**PROBLEM STATEMENT**
Please set out each line below exactly as it stands, without the images.

*** Opening RECORDS TO USE ***

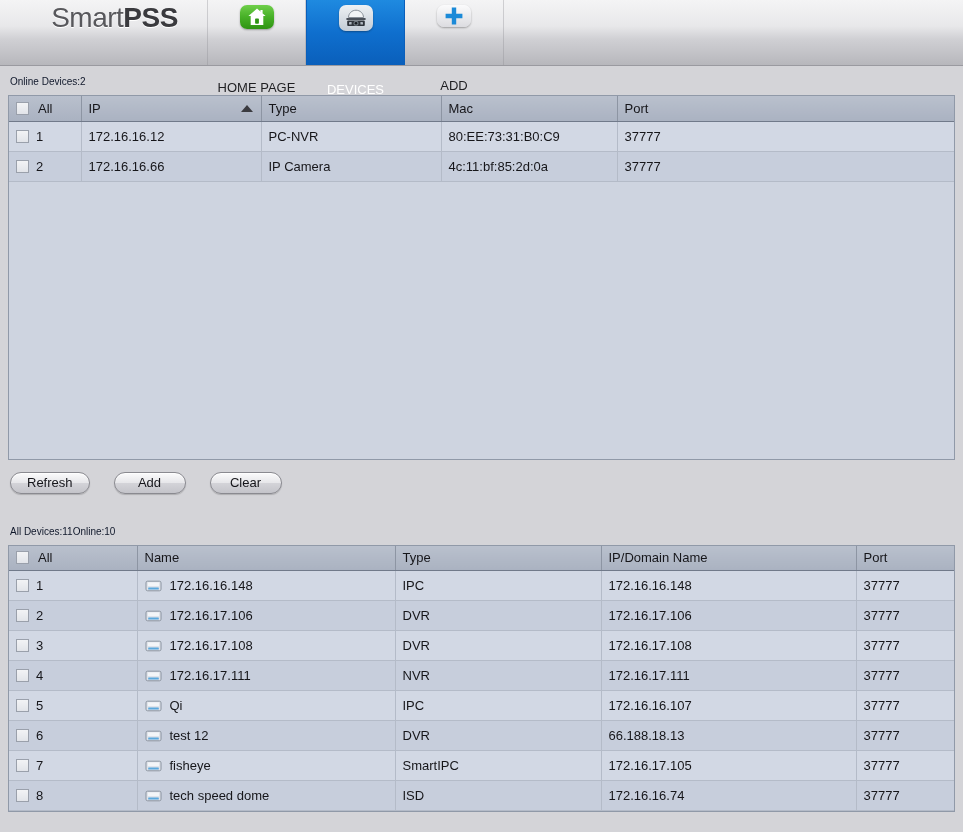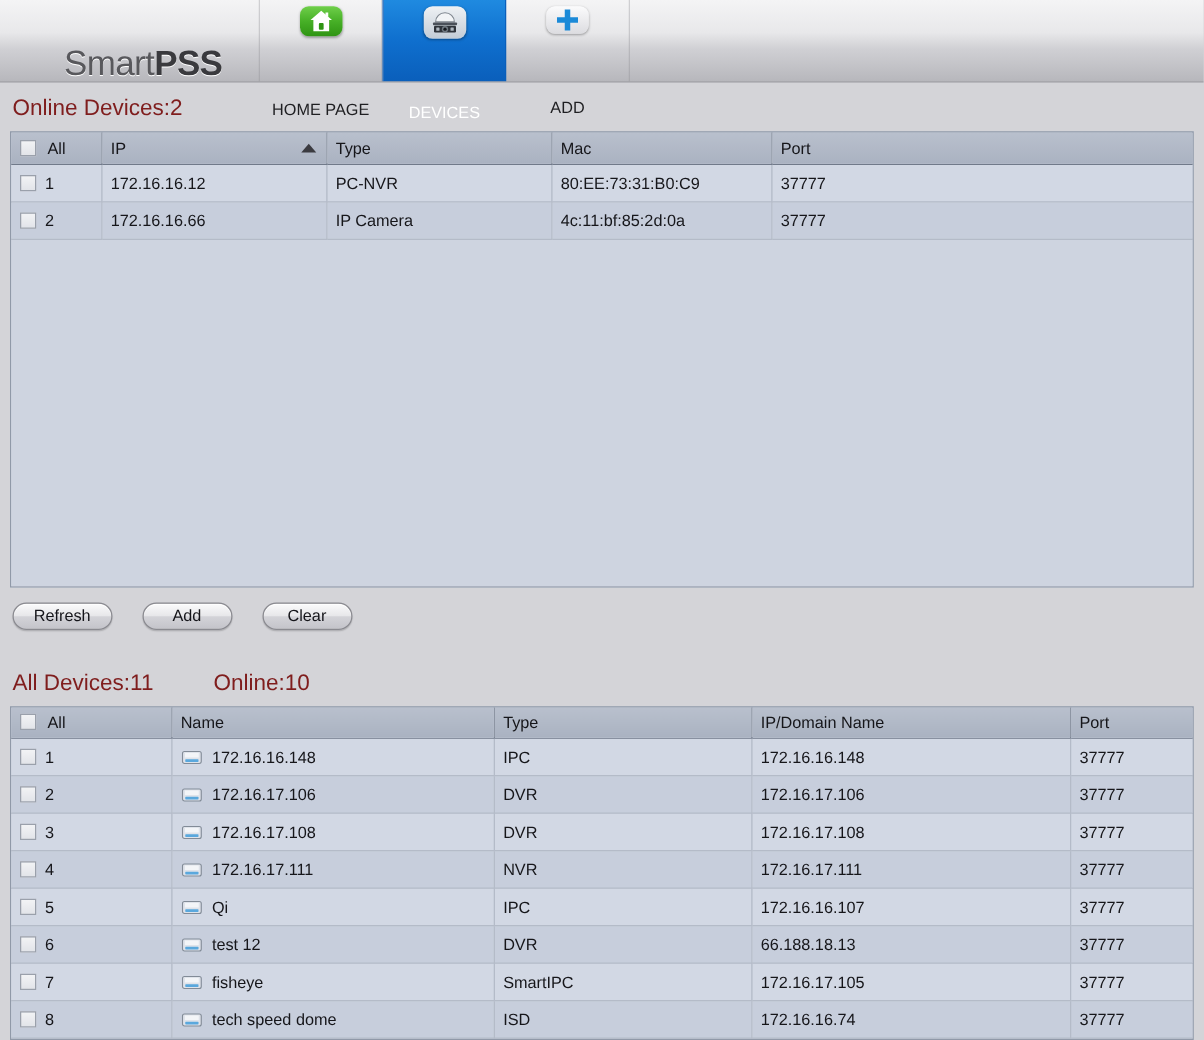--- a/index.html
+++ b/index.html
@@ -36,7 +36,7 @@
     display: flex;
     flex-direction: column;
     align-items: center;
-    justify-content: flex-end;
+    justify-content: flex-start;
   }
   .logo-text {
     font-size: 28px;

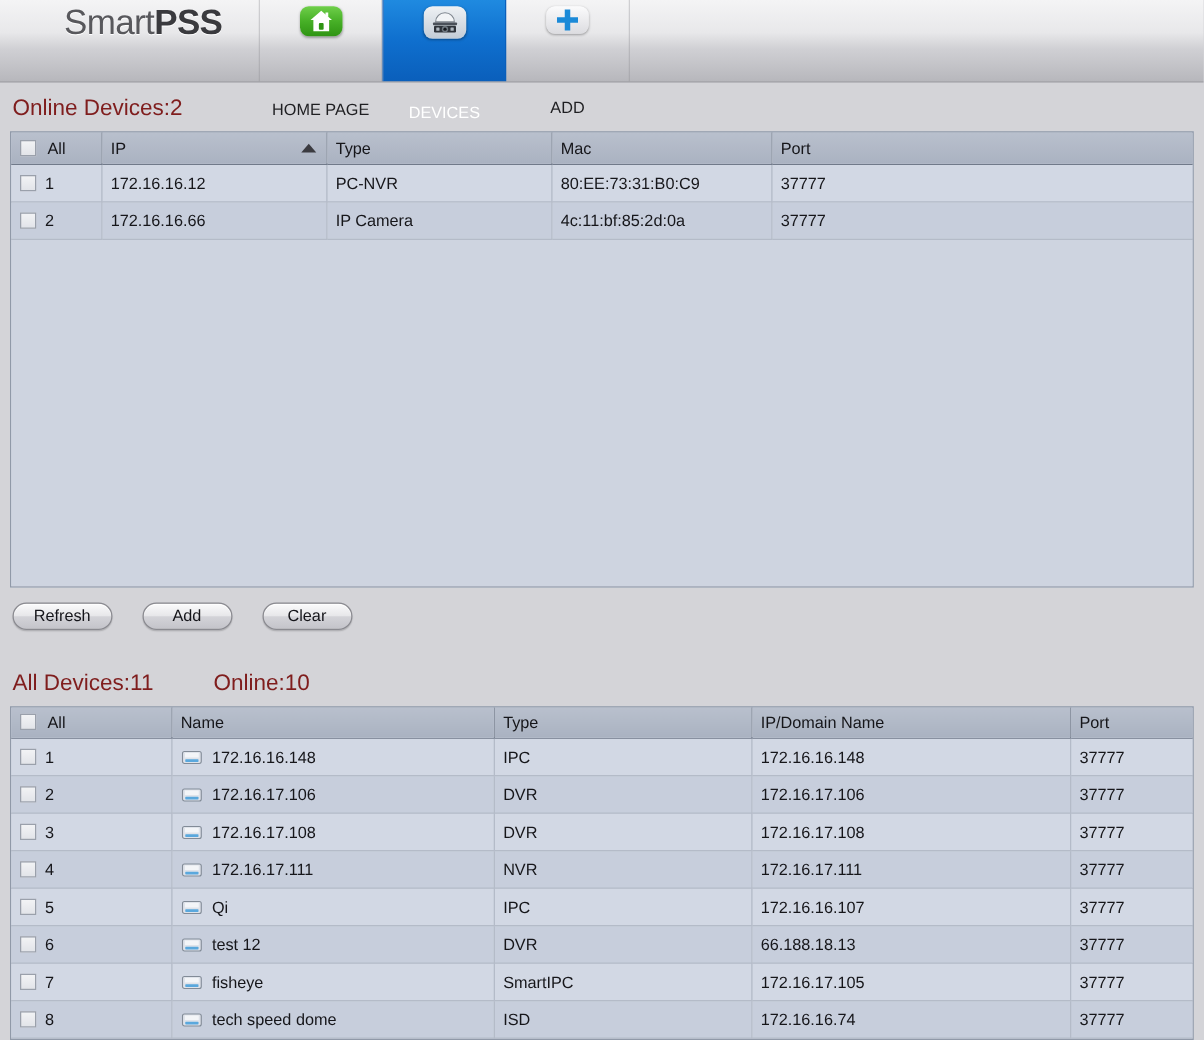--- a/index.html
+++ b/index.html
@@ -112,8 +112,8 @@
   .content { padding: 0 8px; }
 
   .status-line {
-    font-size: 18px;
-    color: #7f1d1d;
+    font-size: 10px;
+    color: #0f172a;
     padding: 10px 2px 8px 2px;
     display: flex;
     white-space: nowrap;

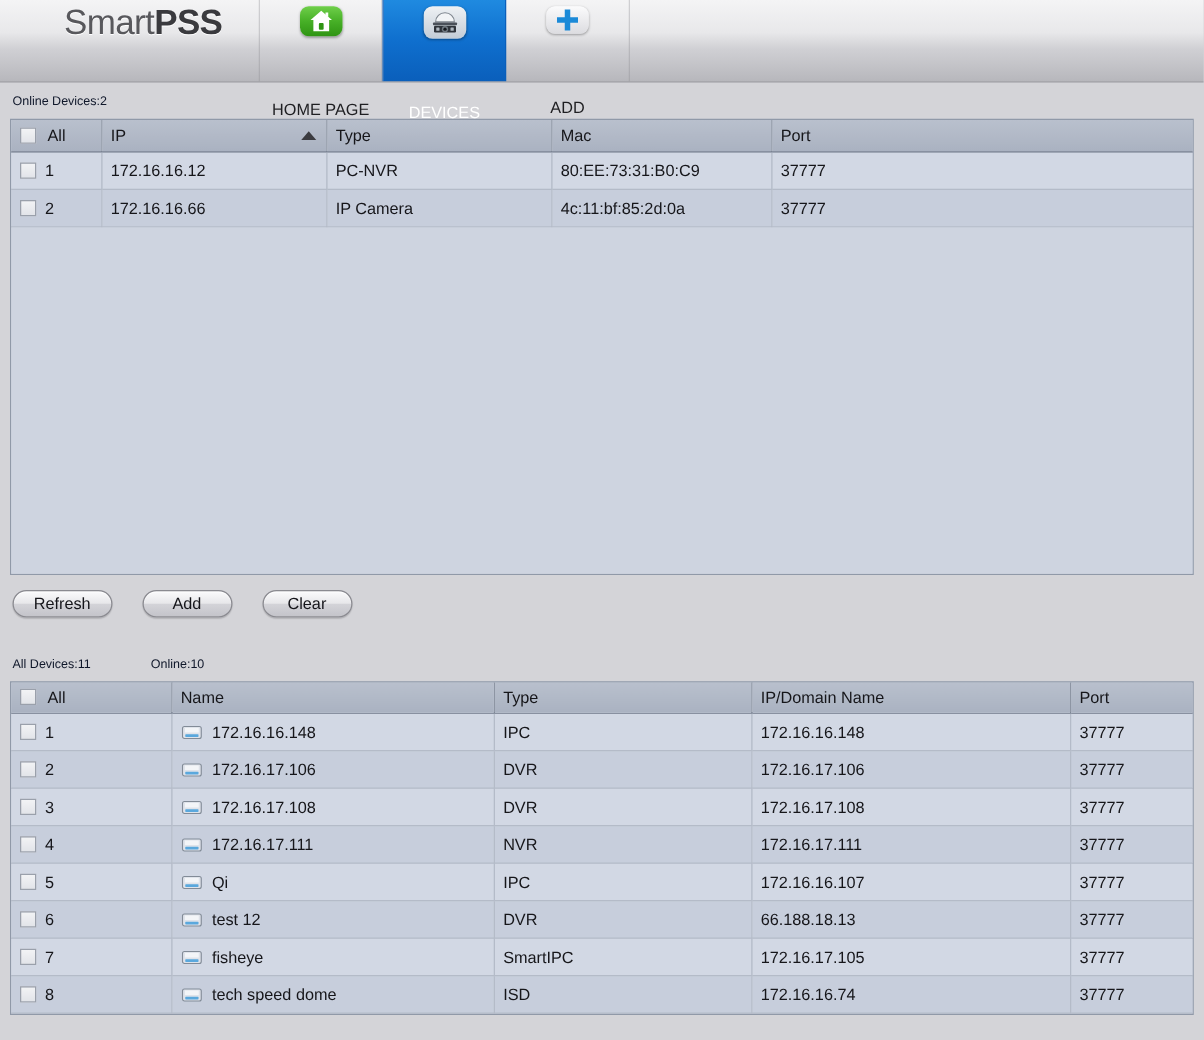--- a/index.html
+++ b/index.html
@@ -118,7 +118,7 @@
     display: flex;
     white-space: nowrap;
   }
-  .status-line .second { margin-left: 48px; }
+  .status-line .second { }
 
   
   .grid {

*** Closing RECORDS TO USE ***

**EXERCISE SOLUTION**
--- a/index.html
+++ b/index.html
@@ -36,7 +36,7 @@
     display: flex;
     flex-direction: column;
     align-items: center;
-    justify-content: flex-end;
+    justify-content: flex-start;
   }
   .logo-text {
     font-size: 28px;

--- a/index.html
+++ b/index.html
@@ -112,8 +112,8 @@
   .content { padding: 0 8px; }
 
   .status-line {
-    font-size: 18px;
-    color: #7f1d1d;
+    font-size: 10px;
+    color: #0f172a;
     padding: 10px 2px 8px 2px;
     display: flex;
     white-space: nowrap;

--- a/index.html
+++ b/index.html
@@ -118,7 +118,7 @@
     display: flex;
     white-space: nowrap;
   }
-  .status-line .second { margin-left: 48px; }
+  .status-line .second { }
 
   
   .grid {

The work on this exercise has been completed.